(Records from a collection)
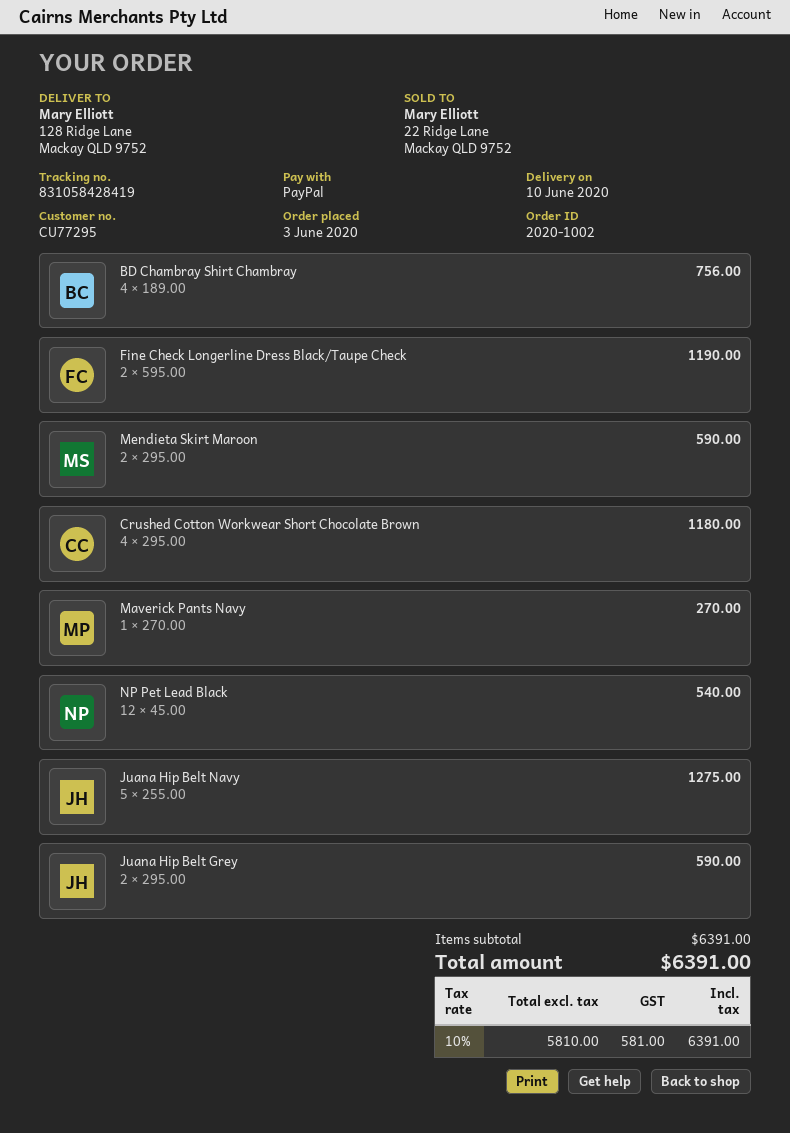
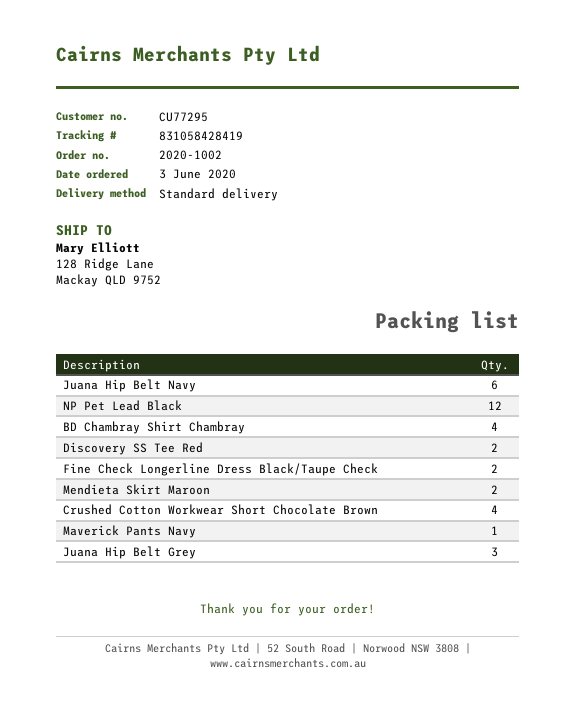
Juana Hip Belt Navy: 5 -> 6
Juana Hip Belt Grey: 2 -> 3
Discovery SS Tee Red: none -> 2

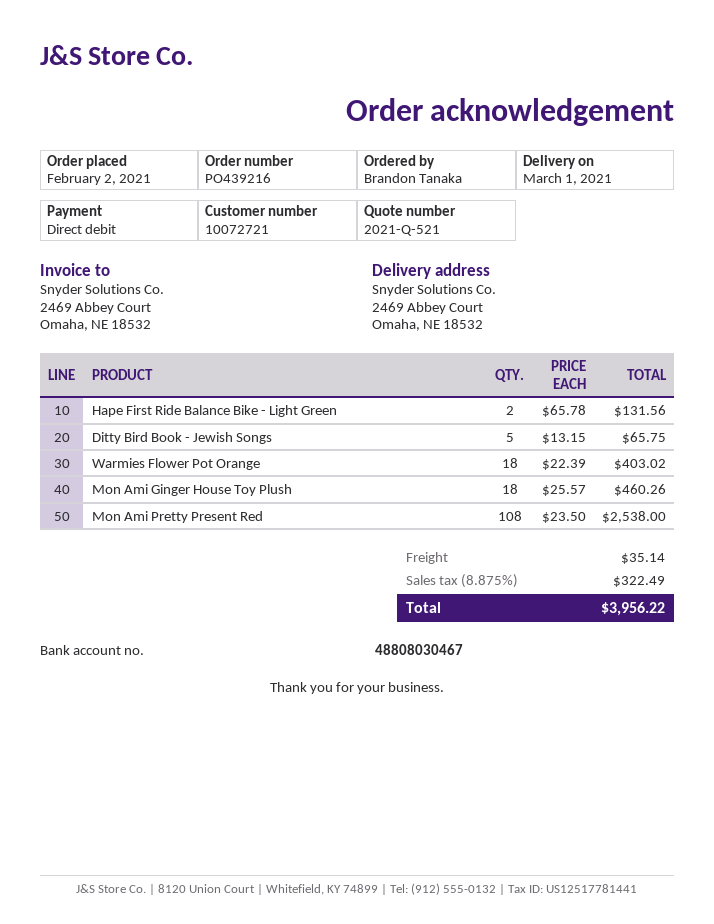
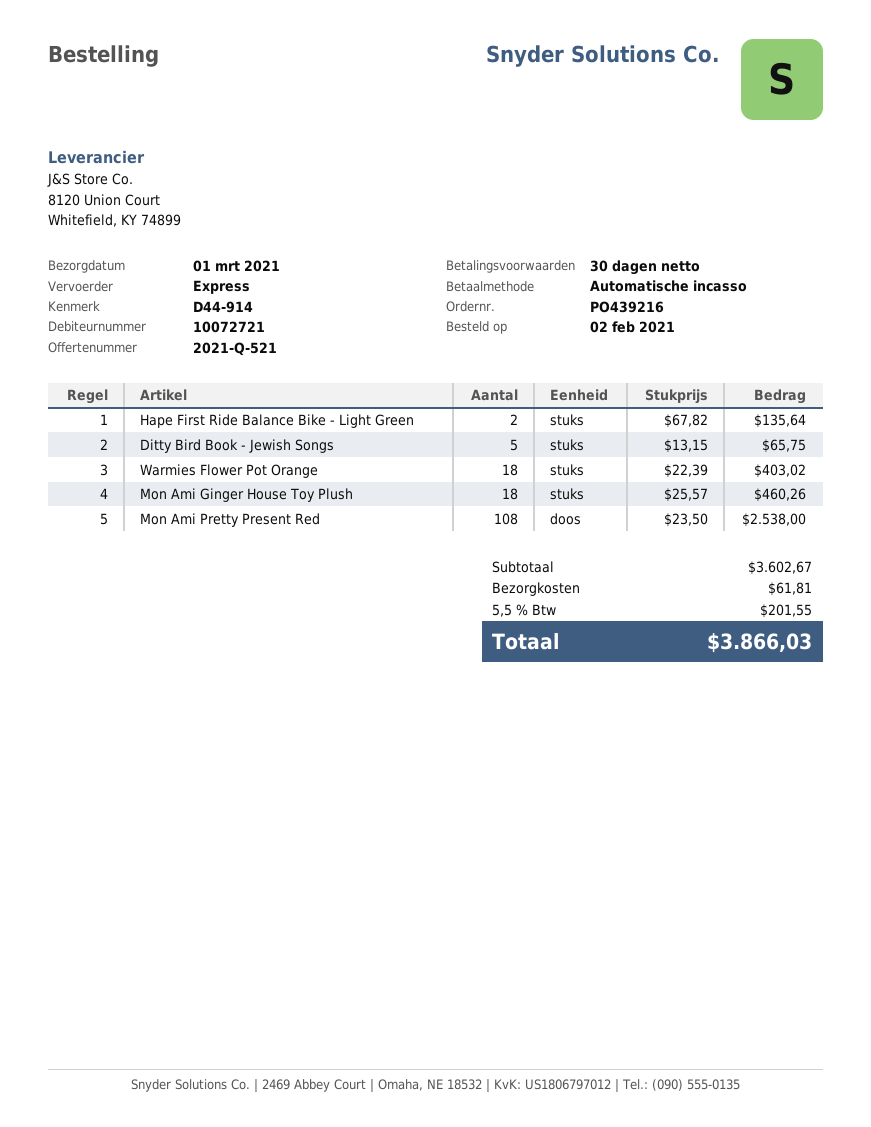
Hape First Ride Balance Bike - Light Green: 2 x 65.78 = 131.56 -> 2 x 67.82 = 135.64
shipping: 35.14 -> 61.81
tax: 8.875% = 322.49 -> 5.5% = 201.55
total: 3956.22 -> 3866.03

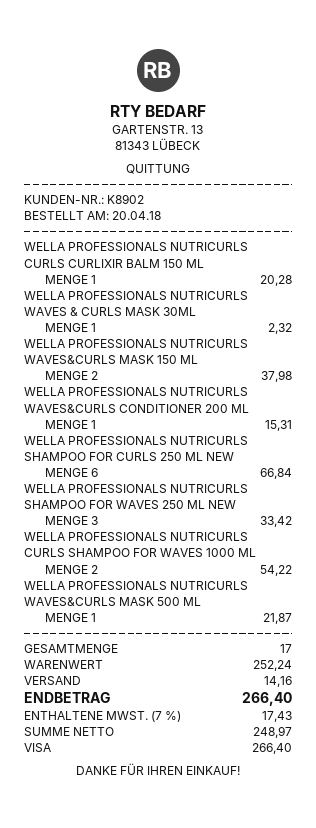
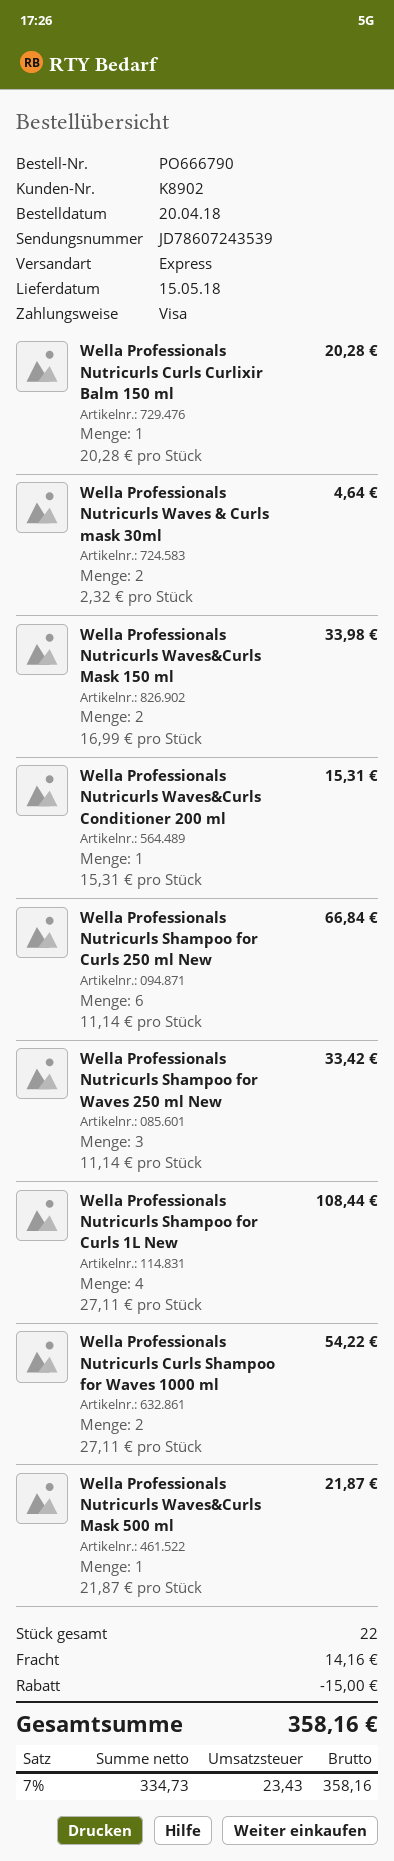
WELLA PROFESSIONALS NUTRICURLS WAVES & CURLS MASK 30ML: 1 for 2.32 -> 2 for 4.64
WELLA PROFESSIONALS NUTRICURLS WAVES&CURLS MASK 150 ML: 2 for 37.98 -> 2 for 33.98
Wella Professionals Nutricurls Shampoo for Curls 1L New: none -> 4 for 108.44
total quantity: 17 -> 22
discount: none -> 15.00
net: 248.97 -> 334.73
tax: 7% = 17.43 -> 7% = 23.43
total: 266.40 -> 358.16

Your goal> If a line above contains the word "total", list it.

Solution to this task>
total: 3956.22 -> 3866.03
total quantity: 17 -> 22
total: 266.40 -> 358.16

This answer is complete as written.